Andreas Cremer arbeitet als CEO der Febiac - der belgisch-luxemburgischen Automobil- und Zweiradindustrie - in einem Büro mit Blick über Woluwé St. Lambert. Zuvor hat er für Audi in Brüssel gearbeitet, bis 2009 war er Journalist beim BRF.
"Als Chef vom Verband leite ich diese Vereinigung, die als Zweck hat, die Interessen der Automobilindustrie zu vertreten. Das sind dann die ganz normalen Management-Aufgaben. Damit sich der Verbraucher da jetzt was drunter vorstellen kann: Wir sind ein Zusammenschluss von Automobilherstellern, Importeuren, National Sales Companies, Vertriebsgesellschaften von bekannten Automarken. Und als solche vertreten wir die gemeinsamen Interessen."

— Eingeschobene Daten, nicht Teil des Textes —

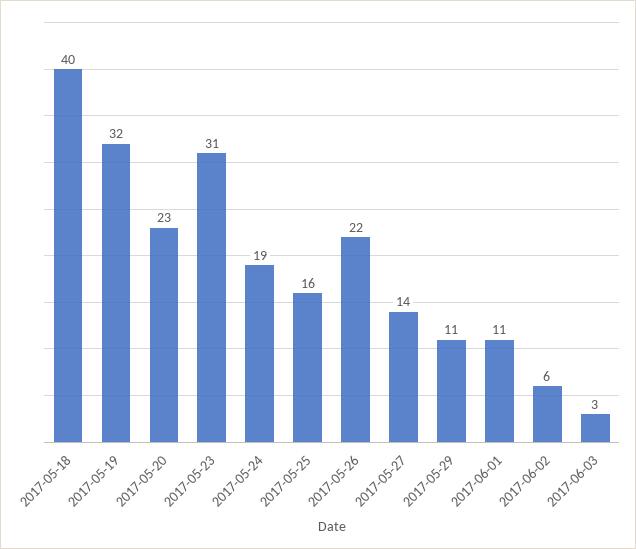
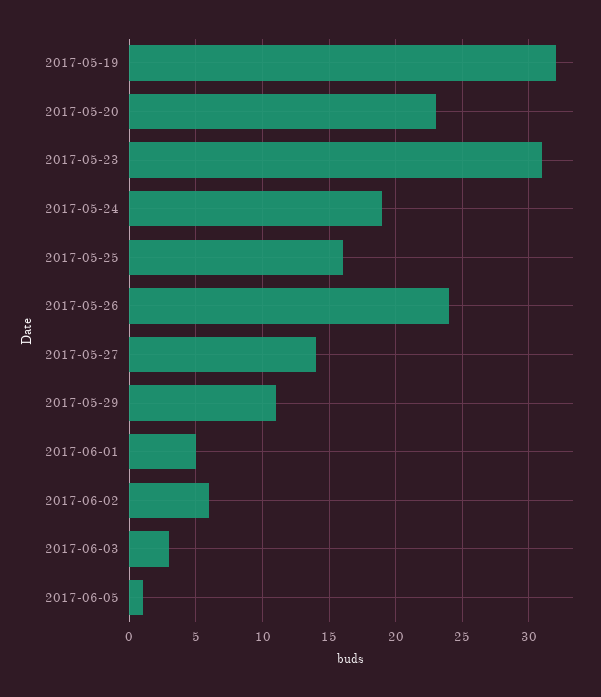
2017-05-18: 40 -> none
2017-05-26: 22 -> 24
2017-06-01: 11 -> 5
2017-06-05: none -> 1

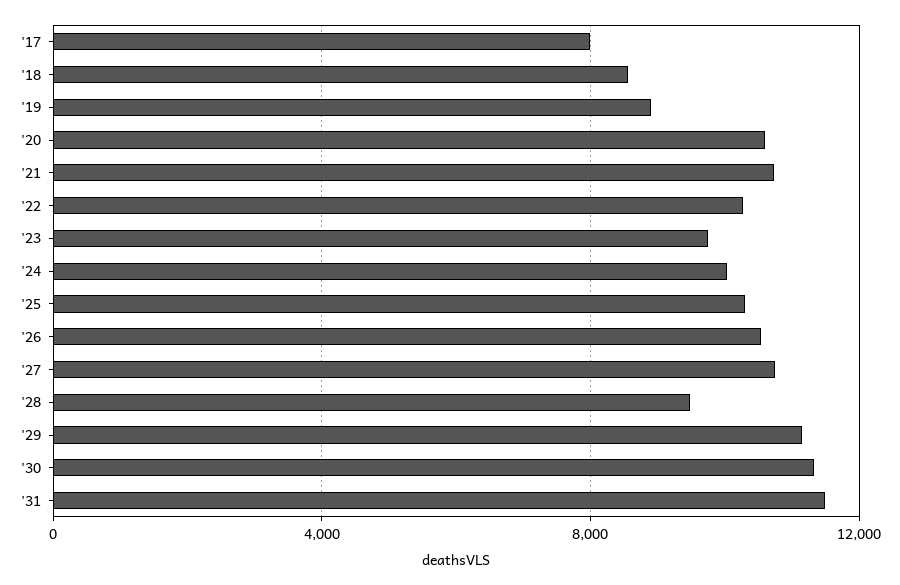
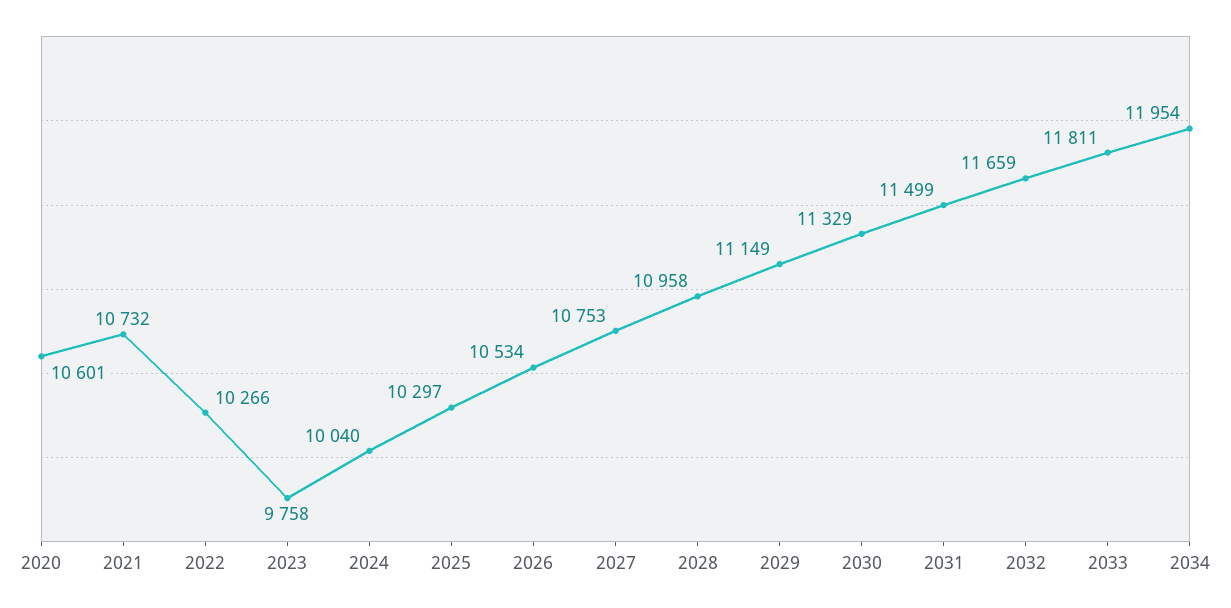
'17: 8000 -> none
'18: 8500 -> none
'19: 9000 -> none
'28: 9500 -> 10958
2032: none -> 11659
2033: none -> 11811
2034: none -> 11954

Aber was hat am Ende ganz konkret der Otto-Normalverbraucher davon, dass es diesen Verband gibt? "Im Endeffekt bekommt er bessere Produkte. Er bekommt die Produkte zeitig, es gibt keine Verzögerungen durch Gesetzesänderungen, die vielleicht verschlafen worden wären. Er bekommt auch das, was der Gesetzgeber sich für das jeweilige Land wünscht."

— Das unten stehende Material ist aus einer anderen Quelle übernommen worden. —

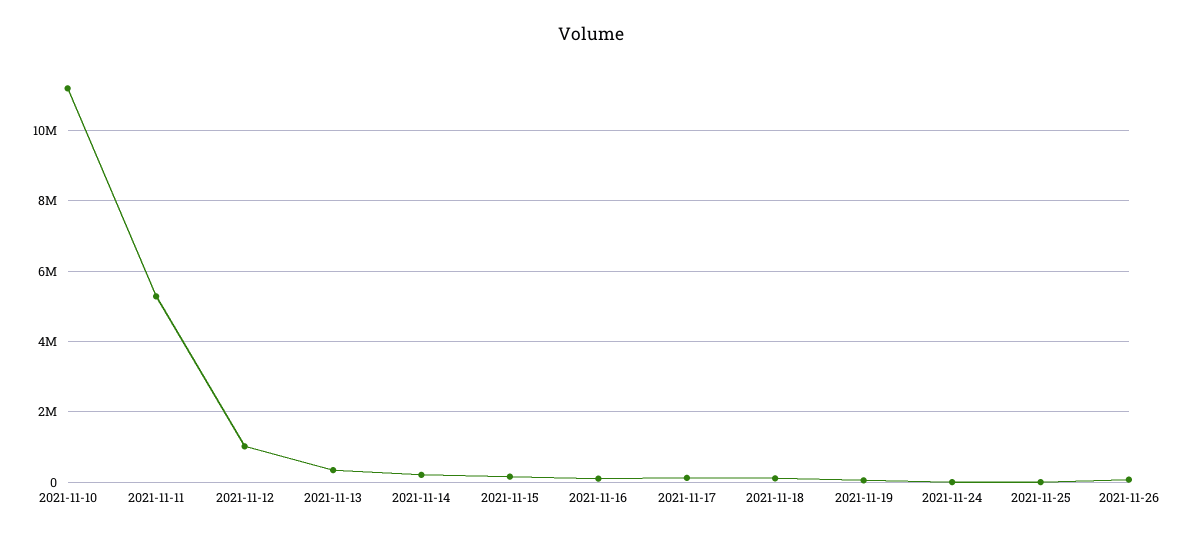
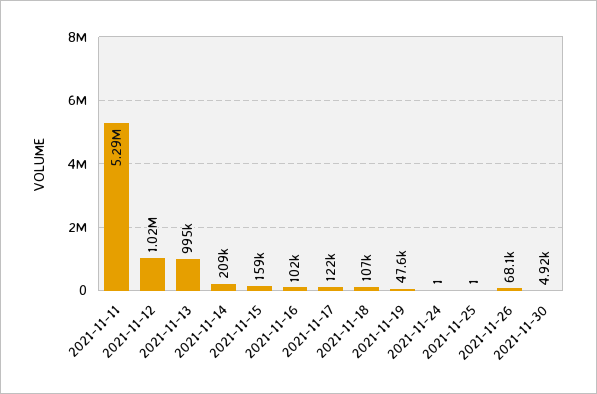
2021-11-10: 11200000 -> none
2021-11-13: 400000 -> 995000
2021-11-30: none -> 4920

Brüssel ist ein gutes Beispiel, wenn es um das Thema "Autos in der Innenstadt" geht. Dieselfahrverbote, Fußgängerzonen und die ganz neue 30er-Zone - all das soll dafür sorgen, dass weniger Autos im Zentrum unterwegs sind. "Das sind politische Entscheidungen, die zu akzeptieren und zu respektieren sind. Wir hoffen, dass solche Entscheidungen immer im Dialog getroffen werden. Das ist auch eine Aufgabe für uns, nämlich, was hat dann der Verbraucher davon, wenn wir uns dafür einsetzen, dass Zufahrt mit dem Auto noch möglich ist."
Aufgrund der Corona-Maßnahmen sind natürlich auch die Febiac-Mitarbeiter im Homeoffice, das heißt leere Büros. Dabei sollte hier in diesen Tagen eigentlich Hochbetrieb herrschen, denn am Donnerstag wäre der Autosalon eröffnet worden. Daraus wurde nichts. "So eine große Veranstaltung - es ist die größte Massenveranstaltung in Belgien - wird monatelang vorbereitet. Wir haben da im März und April die Sache erstmal ruhen lassen. Nach dem Sommer gab es dann Hoffnung. Wir haben diskutiert und analysiert, dann haben sich aber die Zahlen derart verschlechtert, dass wir sagen mussten: Tut uns leid, wir verschieben aufs nächste Jahr."
Salonbedingungen
Trotzdem bieten die Hersteller gerade Salonbedingungen an. In den Prospekten fällt auf: Besonders Elektro- und Hybridfahrzeuge werden beworben. Aber ist das die Lösung, wenn es um die Umweltfrage geht? "Das sind technologisch hervorragende Produkte, die in bestimmten Gebrauchsumständen auch ökologisch sinnvoll sind. Es gibt bestimmte Produkte, wie effiziente Dieselfahrzeuge, die in der Langstrecke in der Ökobilanz deutlich besser sind als Elektrofahrzeuge. Allerdings ist es so, dass bestimmte Nutzungsumstände dazu führen, dass E-Autos deutlich im Vorteil sind. Zum Beispiel als Plug-In-Hybrid für kurze innerstädtische Strecken, dafür ist das die perfekte Technologie."
Die Popularität von E-Autos wächst auf jeden Fall. Jedes sechste neue Auto in Belgien ist ein Hybrid- oder Elektroauto. Und Stillstand, was die Entwicklung angeht, wird es in der Branche nicht geben. In Zukunft soll da noch mehr möglich sein. "Die Industrie hat da noch viel in petto. Da kommt autonomes Fahren, Connectivity, das ganze Thema Digitalisierung. Und dann die Frage des elektrischen Antriebsstrangs, oder bleiben wir beim Verbrenner? Was ist die Technologie der Zukunft? Ich bin sicher, da geht noch eine ganze Menge."
Auch für die Automobilindustrie war das letzte Jahr außergewöhnlich. Andreas Cremer findet trotzdem, dass sie mit einem blauen Auge davon gekommen ist.